Pada 1990-an arus utama juga tertarik pada pendekatan untuk perwujudan dan
pengalaman sensorik yang dibuktikan secara refleksif dan pendekatan fenomenologis untuk
etnografi visual dan filmis dan tulisannya representasi, dan penekanan pada pengalaman individu
yang abadi karakteristik film observasional. Karena itu dia sarankan visual dan sensori
antropologi mulai mendapatkan popularitas pada 1990-an sebagian sebagai konsekuensi dari
krisis dalam representasi, tetapi juga tentu saja dalam kaitannya dengan sejumlah lainnya
perkembangan teoretis seperti penekanan pada tubuh dan fenomenologi.
Kesimpulan
Pada abad ke dua puluh, antropologi visual telah memantapkan dirinya sebagai salah satu
disiplin ilmu. Namun menjelang akhir abad kedua puluh , terutama dengan karya inovatif para
pembuat film seperti Jean Rouch dan MacDougalls (lihat Grimshaw 2001). Antropologi visual
mulai melepaskan dirinya dari paradigma ilmiah untuk menghasilkan karya yang sedang
subjektif, dan yang menawarkan rute visual baru ke pengetahuan etnografi yang menantang dari
antropologi.
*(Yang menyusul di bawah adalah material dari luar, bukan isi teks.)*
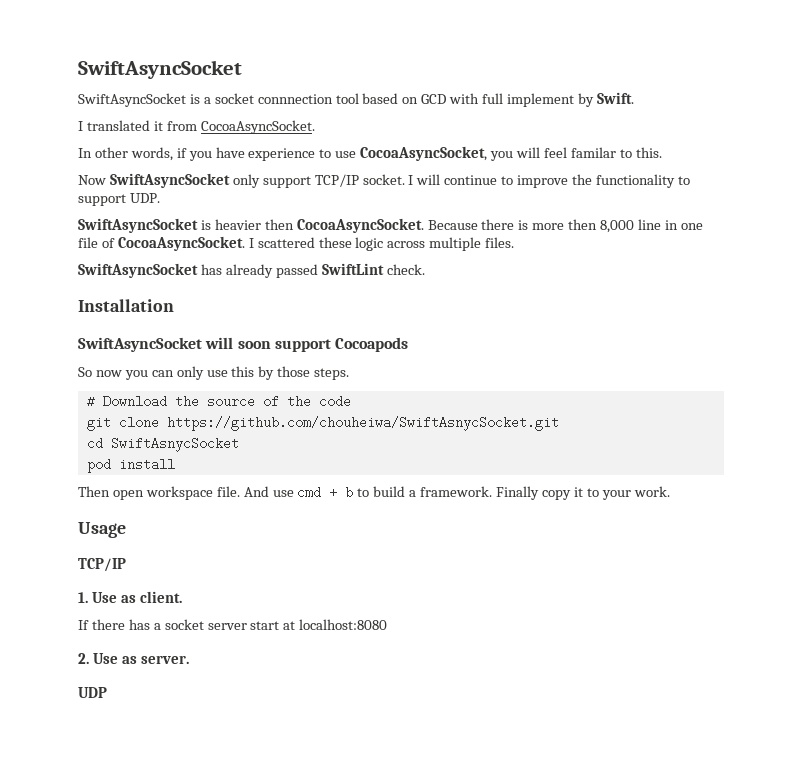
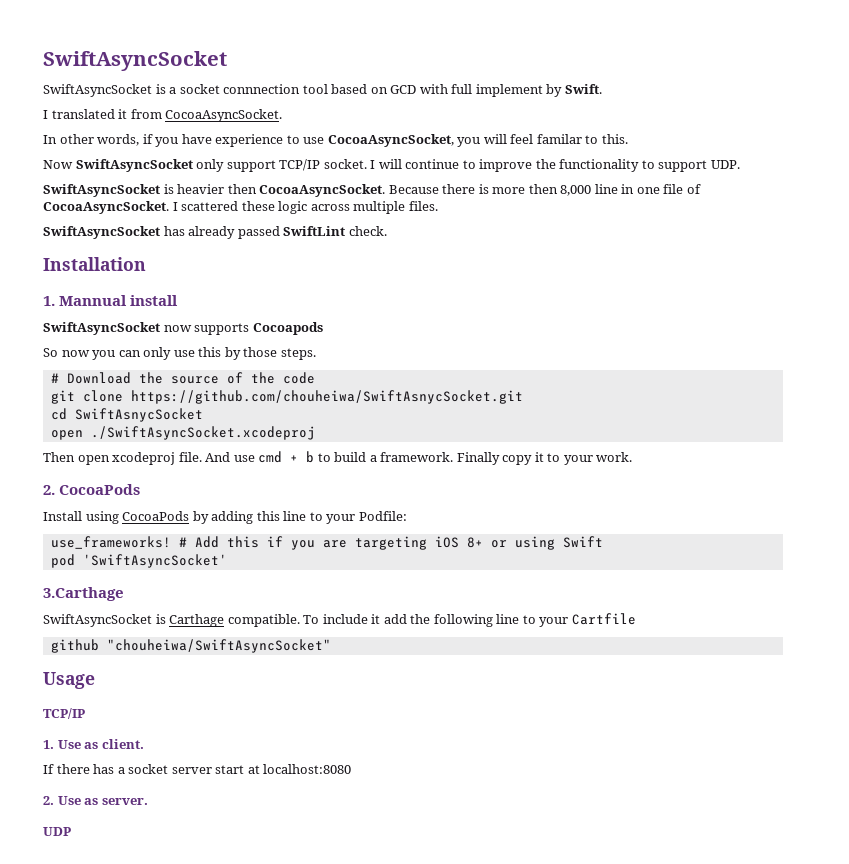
- SwiftAsyncSocket will soon support Cocoapods
+ 1. Mannual install
+ SwiftAsyncSocket now supports Cocoapods
- pod install
+ open ./SwiftAsyncSocket.xcodeproj
- Then open workspace file.
+ Then open xcodeproj file.
+ 2. CocoaPods
+ Install using CocoaPods by adding this line to your Podfile:
+ use_frameworks! # Add this if you are targeting iOS 8+ or using Swift
+ pod 'SwiftAsyncSocket'
+ 3.Carthage
+ SwiftAsyncSocket is Carthage compatible. To include it add the following line to your Cartfile
+ github "chouheiwa/SwiftAsyncSocket"

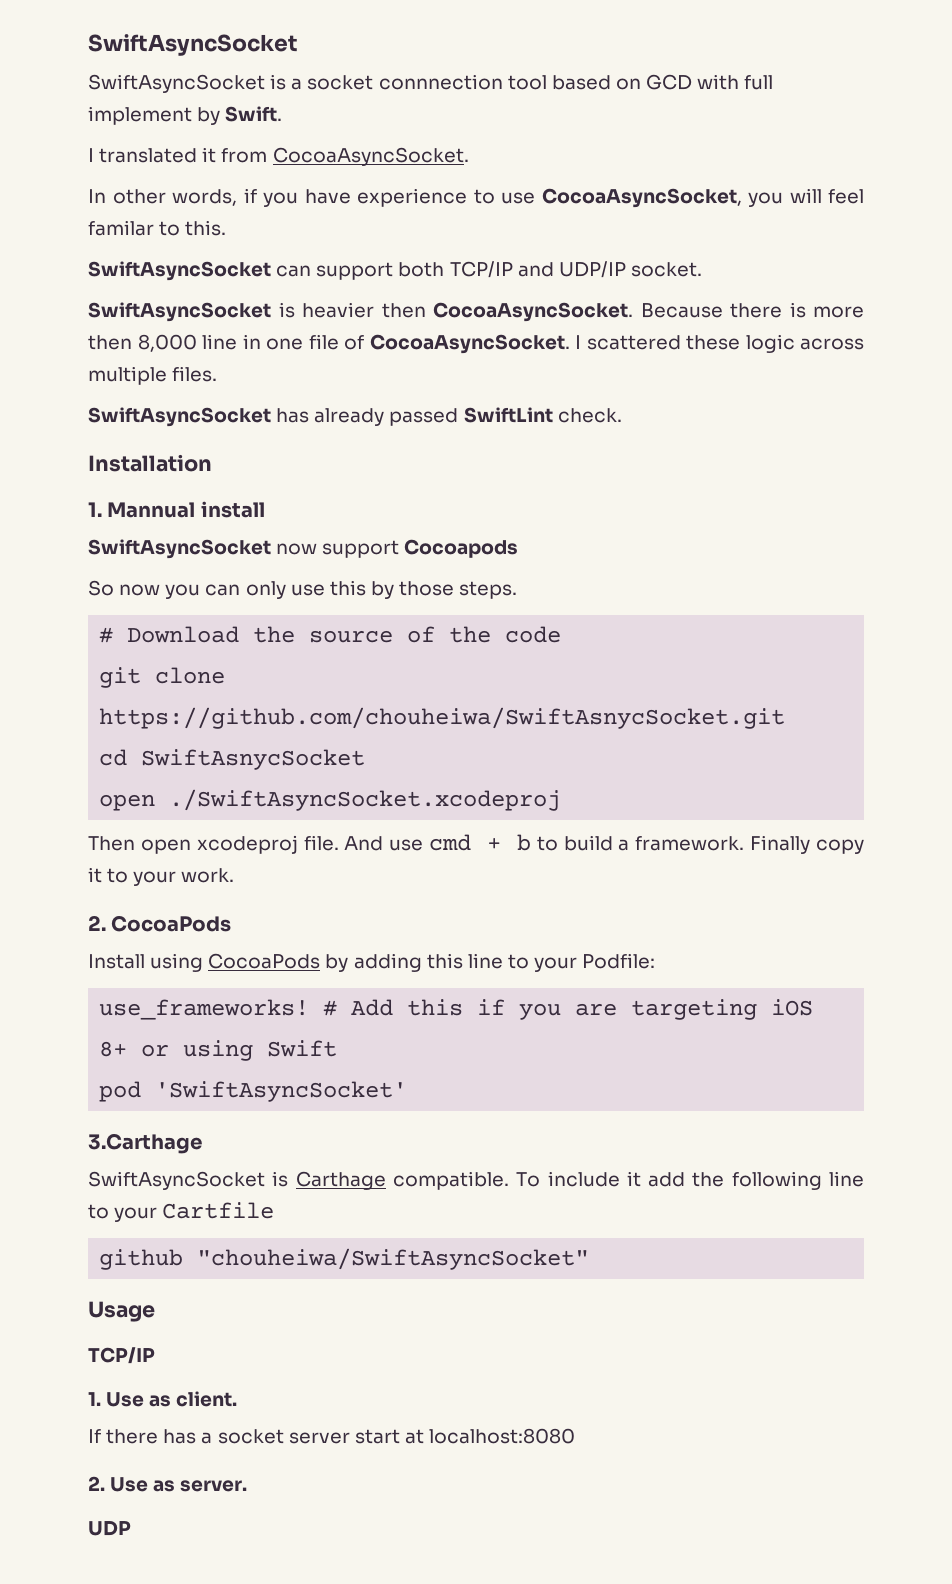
- Now SwiftAsyncSocket only support TCP/IP socket. I will continue to improve the functionality to support UDP.
+ SwiftAsyncSocket can support both TCP/IP and UDP/IP socket.
- SwiftAsyncSocket now supports Cocoapods
+ SwiftAsyncSocket now support Cocoapods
Dan ketika memasuki abad kedua puluh satu, krisis representasi dan reflektivitas
yang menyertai kemauan baru untuk terlibat dengan kedua jenis narasi antropologi visual dan
perkembangan teknologi baru telah memberikan visual tempat yang semakin menonjol dalam
penelitian dan representasi antropologis. Dalam situasi ini antropologi visual terus menghasilkan
yang baru, inovatis, refleksif, dan secara teoritis.